SonarQube is a powerful open-source tool used for code quality analysis, static code analysis, and security vulnerability detection. It is widely used in DevOps and CI/CD pipelines to maintain clean and secure codebases.
In this article, you will learn how to install SonarQube on an AWS EC2 instance using Docker, completely automated with an EC2 user data script.
This guide is beginner-friendly and suitable for DevOps engineers, backend developers, and cloud learners.
Architecture Overview
This setup uses:
- Docker for containerization
- PostgreSQL as SonarQube database
- Persistent volumes for data safety
- Docker network for secure container communication
Step 1: Launch an EC2 Instance
- Go to AWS EC2 Console
- Click Launch Instance
- Select Amazon Linux 2 AMI
- Choose instance type:
t3.medium - Configure Security Group:
- SSH (22) – Your IP
- Custom TCP (9000) – Public or restricted IP
- Scroll to Advanced Details
Step 2: Add SonarQube User Data Script
Paste the following user data script in the User data section while launching the EC2 instance.
#!/bin/bash
sudo yum update -y
# Install Docker
sudo yum install -y docker
sudo systemctl start docker
sudo systemctl enable docker
# Add ec2-user to docker group
sudo usermod -aG docker ec2-user
# Kernel params required by SonarQube
sudo sysctl -w vm.max_map_count=524288
sudo sysctl -w fs.file-max=131072
echo "vm.max_map_count=524288" | sudo tee -a /etc/sysctl.conf
echo "fs.file-max=131072" | sudo tee -a /etc/sysctl.conf
# Persist ulimit values
cat <<EOF | sudo tee -a /etc/security/limits.conf
* soft nofile 131072
* hard nofile 131072
* soft nproc 8192
* hard nproc 8192
EOF
# Create SonarQube directories
sudo mkdir -p /opt/sonarqube_data/{data,logs,extensions}
sudo chown -R 1000:1000 /opt/sonarqube_data
# Create PostgreSQL directory
sudo mkdir -p /opt/postgres_data
# Create Docker network
docker network create sonarnet
# Run PostgreSQL container
docker run -d \
--name sonarqube-db \
--network sonarnet \
--restart unless-stopped \
-e POSTGRES_USER=sonar \
-e POSTGRES_PASSWORD=sonarpass \
-e POSTGRES_DB=sonarqube \
-v /opt/postgres_data:/var/lib/postgresql/data \
postgres:15-alpine
# Run SonarQube container
docker run -d \
--name sonarqube \
--network sonarnet \
--restart unless-stopped \
-p 9000:9000 \
-e SONAR_JDBC_URL=jdbc:postgresql://sonarqube-db:5432/sonarqube \
-e SONAR_JDBC_USERNAME=sonar \
-e SONAR_JDBC_PASSWORD=sonarpass \
-v /opt/sonarqube_data/data:/opt/sonarqube/data \
-v /opt/sonarqube_data/logs:/opt/sonarqube/logs \
-v /opt/sonarqube_data/extensions:/opt/sonarqube/extensions \
sonarqube:lts-community
📌 Note: User data runs only during the first boot of the EC2 instance.

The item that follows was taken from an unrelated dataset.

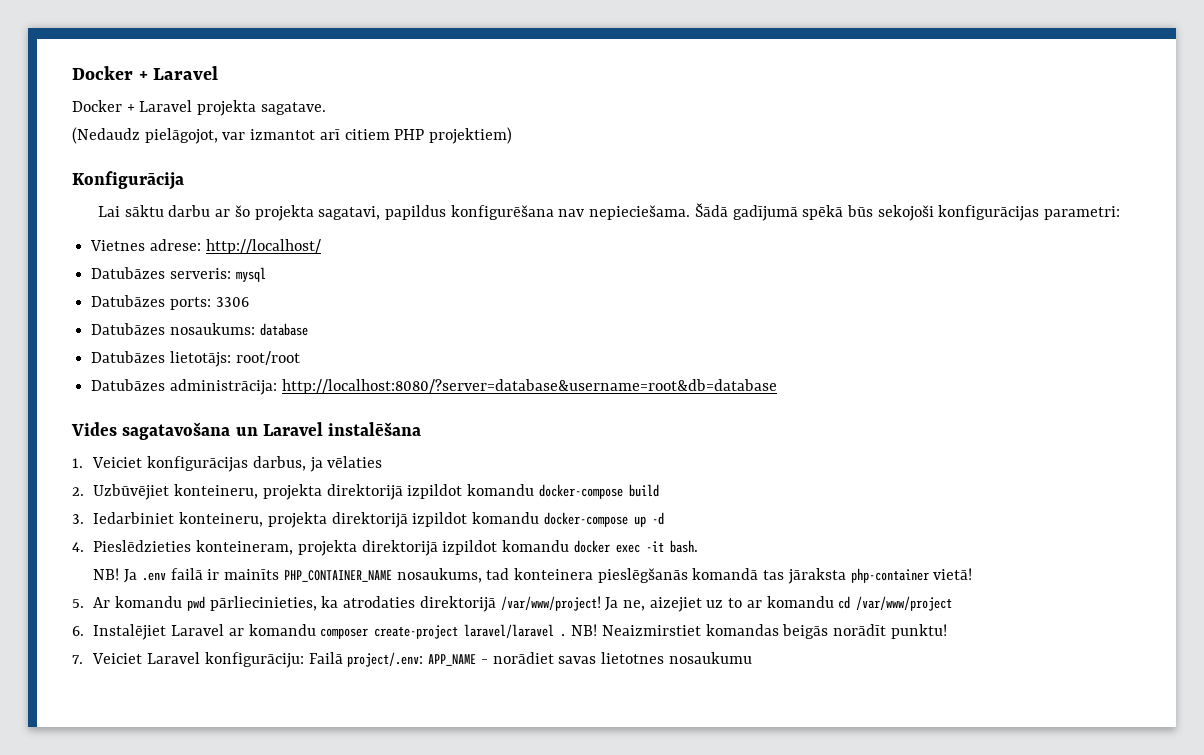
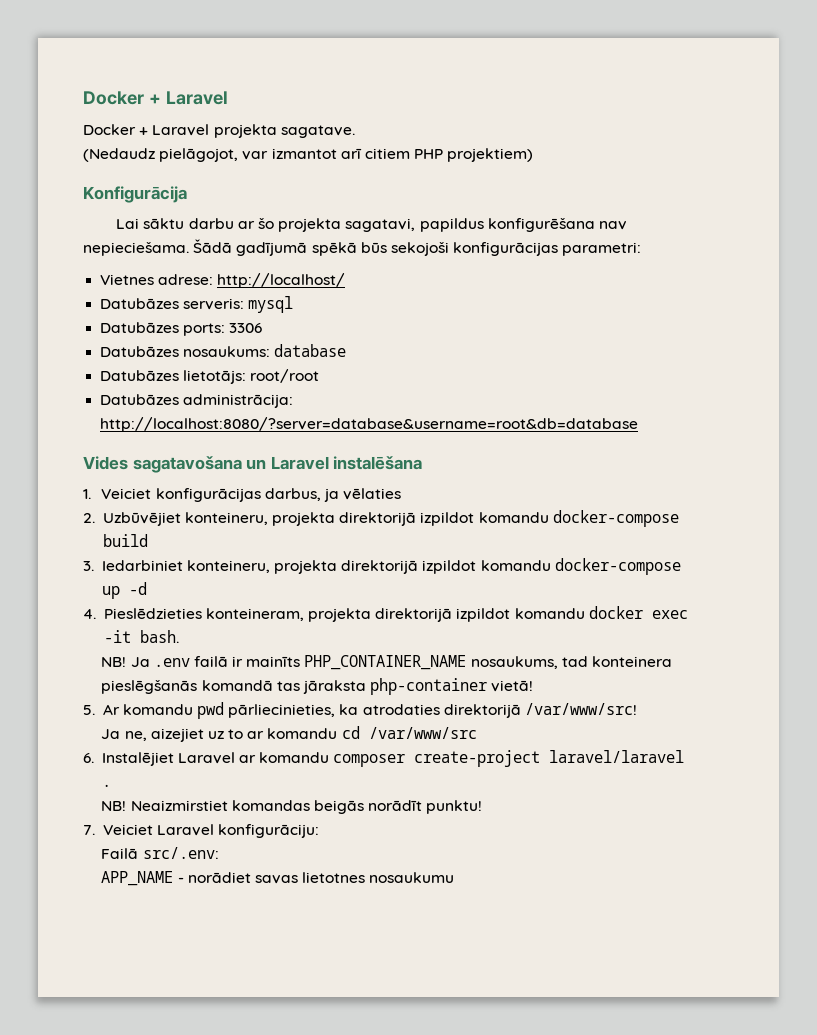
[500,596,601,611] /var/www/project! -> [525,703,638,715] /var/www/src! //
[856,596,953,611] /var/www/project -> [368,727,477,739] /var/www/src
(567, 635) none -> (111, 785) //
[308,652,424,667] Failā project/.env: -> [101,847,219,859] // Failā src/.env: //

Step 3: Launch the Instance
- Review configuration
- Click Launch Instance
- Wait until instance status becomes Running
Step 4: Access SonarQube Dashboard
Open your browser and visit:
http://<EC2-PUBLIC-IP>:9000
SonarQube may take 1–2 minutes to fully start.
Step 5: Login to SonarQube
Default credentials:
Username: admin Password: admin
You will be asked to change the password after first login.
Step 6: Verify Containers (Optional)
SSH into the EC2 instance and run:
docker ps
You should see:
sonarqubesonarqube-db
To check logs:
docker logs sonarqube
Common Issues and Fixes
SonarQube Not Loading on Port 9000
- Ensure Security Group allows port 9000
- Check instance memory (
free -m) - Wait at least 2 minutes
Container Exits Immediately
- Kernel parameters not applied correctly
- Instance size too small
Why Use Docker for SonarQube on EC2?
- Easy installation
- Isolated environment
- Persistent data storage
- Ideal for CI/CD pipelines
- Easy upgrades and rollback
Frequently Asked Questions (FAQ)
Which EC2 instance type is best for SonarQube?
t3.medium minimum, t3.large recommended for production.
Which database does SonarQube use?
PostgreSQL is the recommended database.
Is SonarQube free on AWS?
Yes, the Community Edition is free.
Can I use this in production?
Yes, with proper security hardening (SSL, backups, IAM).
Conclusion
Installing SonarQube on AWS EC2 using Docker and a user data script is the fastest and most reliable approach.